Three major developments in a single day have a biologist on the frontline of avian influenza research worried it poses an increasing threat to animals and humans.
Dr Jenna Guthmiller has been studying the virus for years at the Department of Immunology and Microbiology at The University of Colorado Anschutz Medical Campus, and she’s concerned deadly strains of this virus are being allowed to spread “uncontrolled”.
“We are just seeing the tip of the iceberg. The number of people who are at risk of being exposed to this is really very high,” she said.
What you need to know about avian influenza
What are the three bird flu developments?
The first worrying development was confirmation that a human had died from the H5N2 subtype in Mexico – and according to the World Health Organisation this was the first-known fatality from this strain.
H5N2 and H5N1 are part of the same family of influenza A viruses, but while H5N1 has been known to infect humans for decades this is the first reported case of H5N2 in humans.
The second “big thing” announced on Wednesday was the detection of H5N1 in field mice in the US state of New Mexico, at a location close to known infected cattle herds.
“This is unheard of that mice in nature are infected with influenza viruses, they’re actually thought to be incredibly refractive of flu. So that was striking,” Guthmiller said.
“And then the third issue is, we have a new state in the US [Iowa] that has a herd infected with H5N1.”
Virus expert worried about spread of bird flu to humans
Although Guthmiller believes there’s been a “huge barrier” stopping H5N1 evolving into a pandemic in humans, she thinks the virus appears to be “ramping up” since it spread to dairy cows.
“It’s clear that this cow H5N1 has jumped back into birds and where the concern with that lies is that birds don’t follow the rules of fences,” she said.
“This could result in the virus jumping back into other mammals and continuing to spread. As we see more mammals become infected I think the concern that this could adapt, and we become one of those incidental mammal hosts, increases.”
Guthmiller confirmed she’s “genuinely concerned” about the virus’s potential to further impact humans.
“I feel the outbreak is uncontrolled, and we just do not have a good grasp of the breadth of the outbreak – how many farms are affected, how many different areas, the number of cows, the number of other animals that are getting infected,” she said.
To date, all infections in humans are believed to be linked to contact with animals carrying the disease. But if someone was to present without any links to a farm or pet animals, Guthmiller believes it would be “genuinely worrying”.

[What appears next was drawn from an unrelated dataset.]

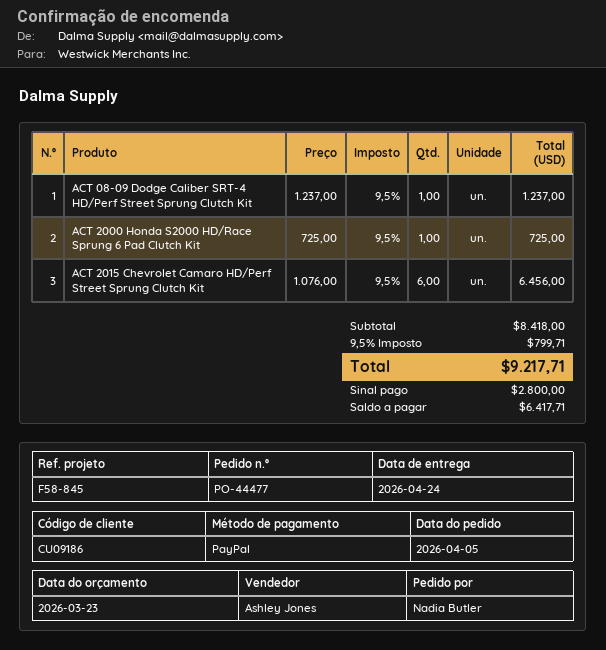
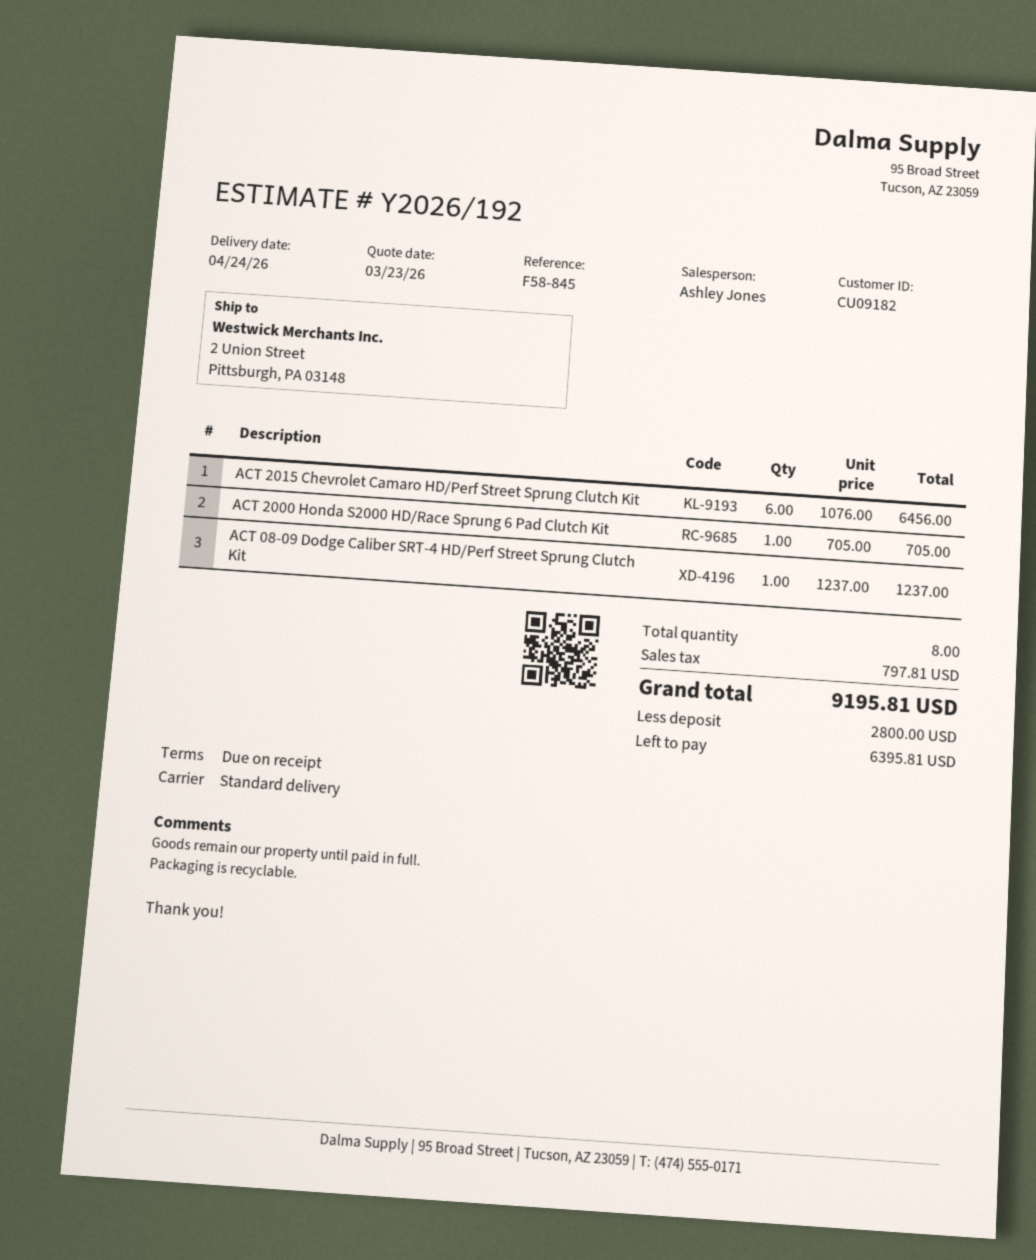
customer number: CU09186 -> CU09182
ACT 2000 Honda S2000 HD/Race Sprung 6 Pad Clutch Kit: 1 x 725.00 = 725.00 -> 1 x 705.00 = 705.00
tax: 799.71 -> 797.81
total: 9217.71 -> 9195.81
balance: 6417.71 -> 6395.81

“If they really had no exposure to animals, that would be really the most concerning factor, because it would imply human-to-human transmission,” she warned.
Could a bird flu pandemic sweep across the world?

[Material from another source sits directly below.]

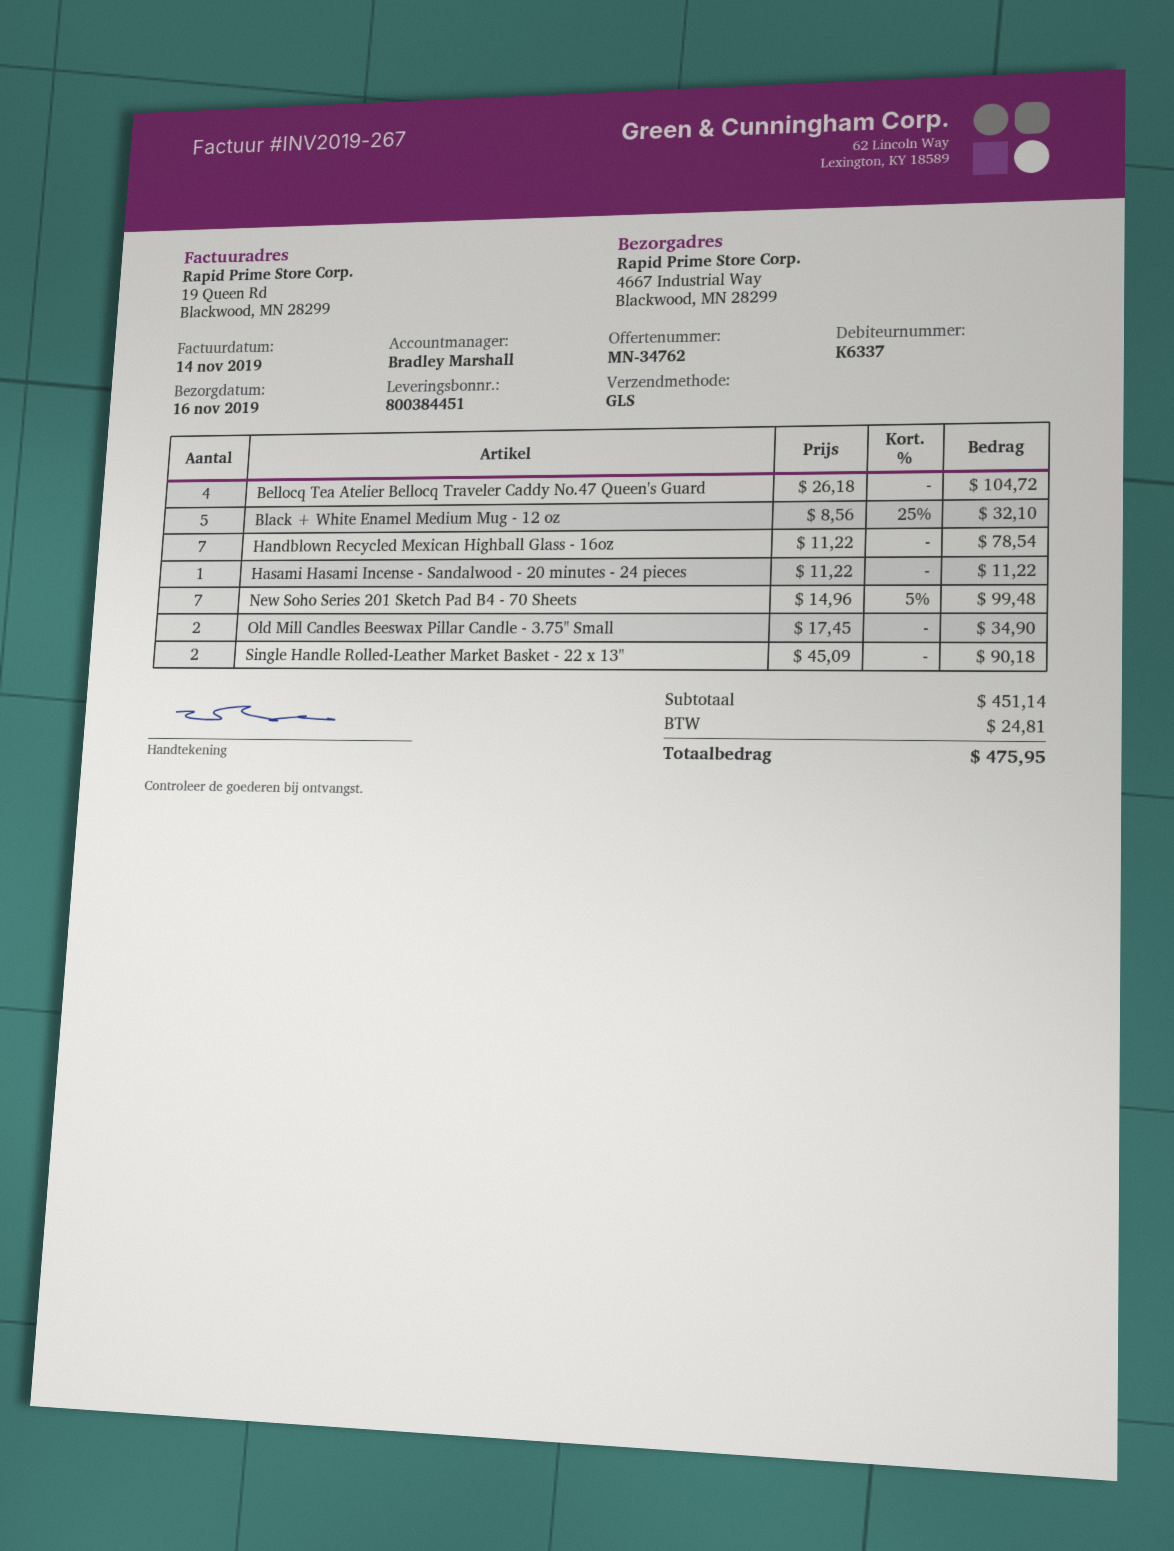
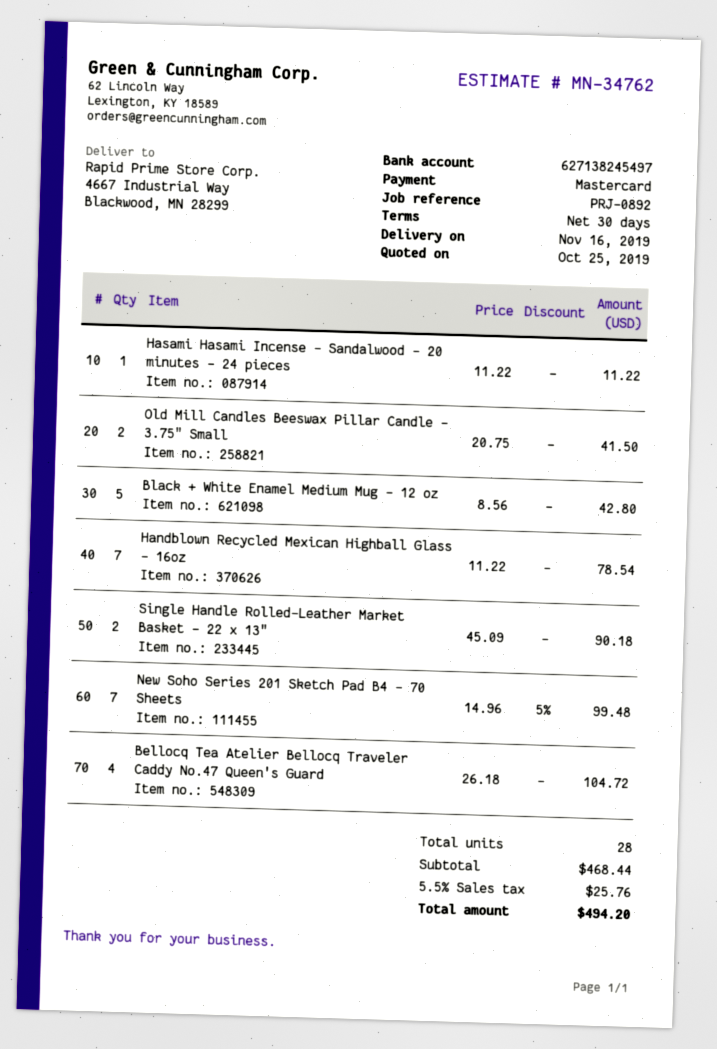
Black + White Enamel Medium Mug - 12 oz: 5 x 8.56 - 25% = 32.10 -> 5 x 8.56 = 42.80
Old Mill Candles Beeswax Pillar Candle - 3.75" Small: 2 x 17.45 = 34.90 -> 2 x 20.75 = 41.50
subtotal: 451.14 -> 468.44
tax: 24.81 -> 25.76
total: 475.95 -> 494.20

Unlike Covid-19, there have been no confirmed human-to-human cases of the current highly virulent H5N1 strain that’s killed tens of millions of poultry and wild birds around the world. The strain has spread to every continent, including Antarctica, except for Australia.

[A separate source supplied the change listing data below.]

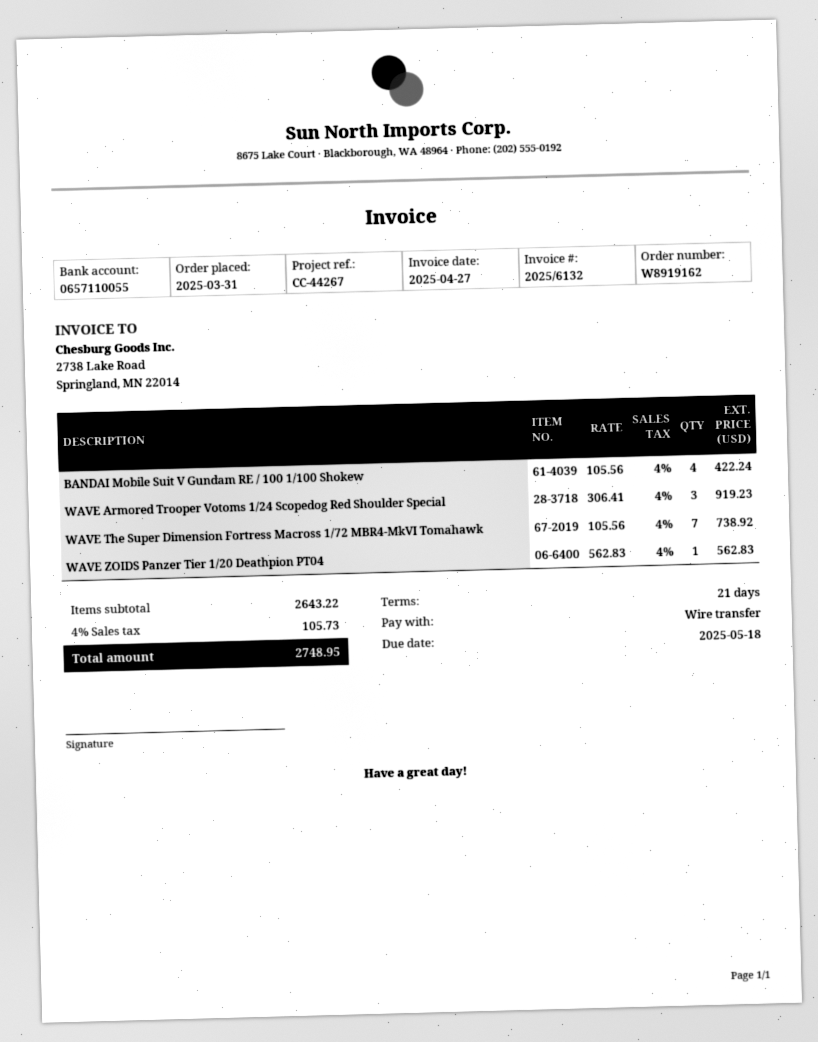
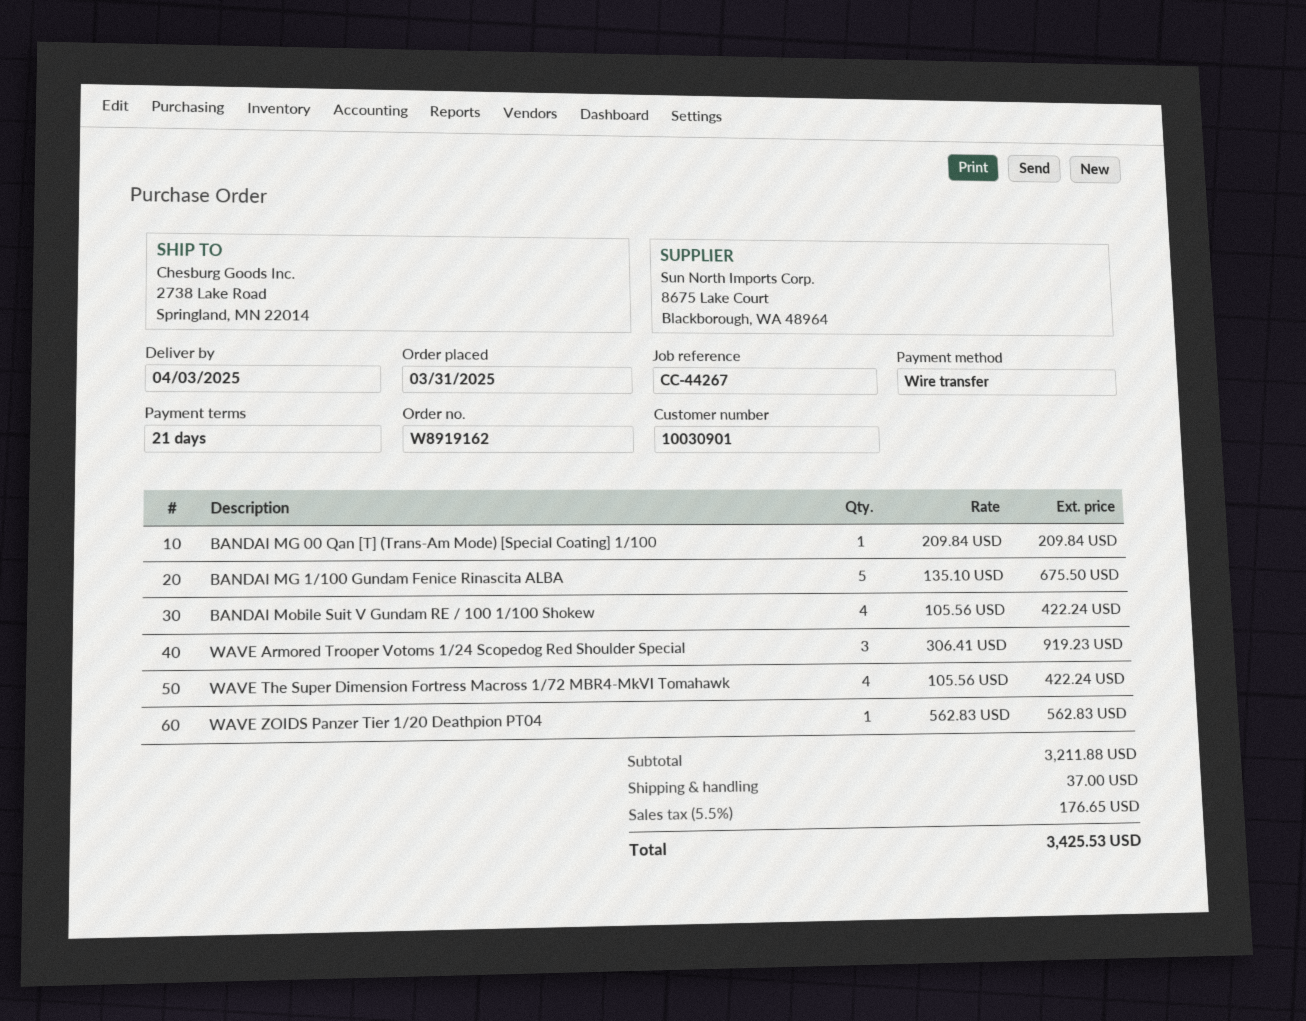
WAVE The Super Dimension Fortress Macross 1/72 MBR4-MkVI Tomahawk: 7 x 105.56 = 738.92 -> 4 x 105.56 = 422.24
BANDAI MG 00 Qan [T] (Trans-Am Mode) [Special Coating] 1/100: none -> 1 x 209.84 = 209.84
BANDAI MG 1/100 Gundam Fenice Rinascita ALBA: none -> 5 x 135.10 = 675.50
subtotal: 2643.22 -> 3211.88
shipping: none -> 37.00
tax: 4% = 105.73 -> 5.5% = 176.65
total: 2748.95 -> 3425.53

Guthmiller predicts if the virus was to become a problem for humans it would be a “slower burn”.
“I don’t think it’s going to be a singular event where a dairy farm worker gets exposed to milk, gets infected, and that’s going to be the thing that sets off a pandemic,” she said.
“The virus is going to jump from cows to another animal, then jump back into dairy cows again. It’s really just trying to figure out how it can keep going and infect the most amount of things. And I think at some point, it has a very high likelihood of gaining that capacity to make humans one of those hosts. If we really do not get this under control, I see those odds increasing further.”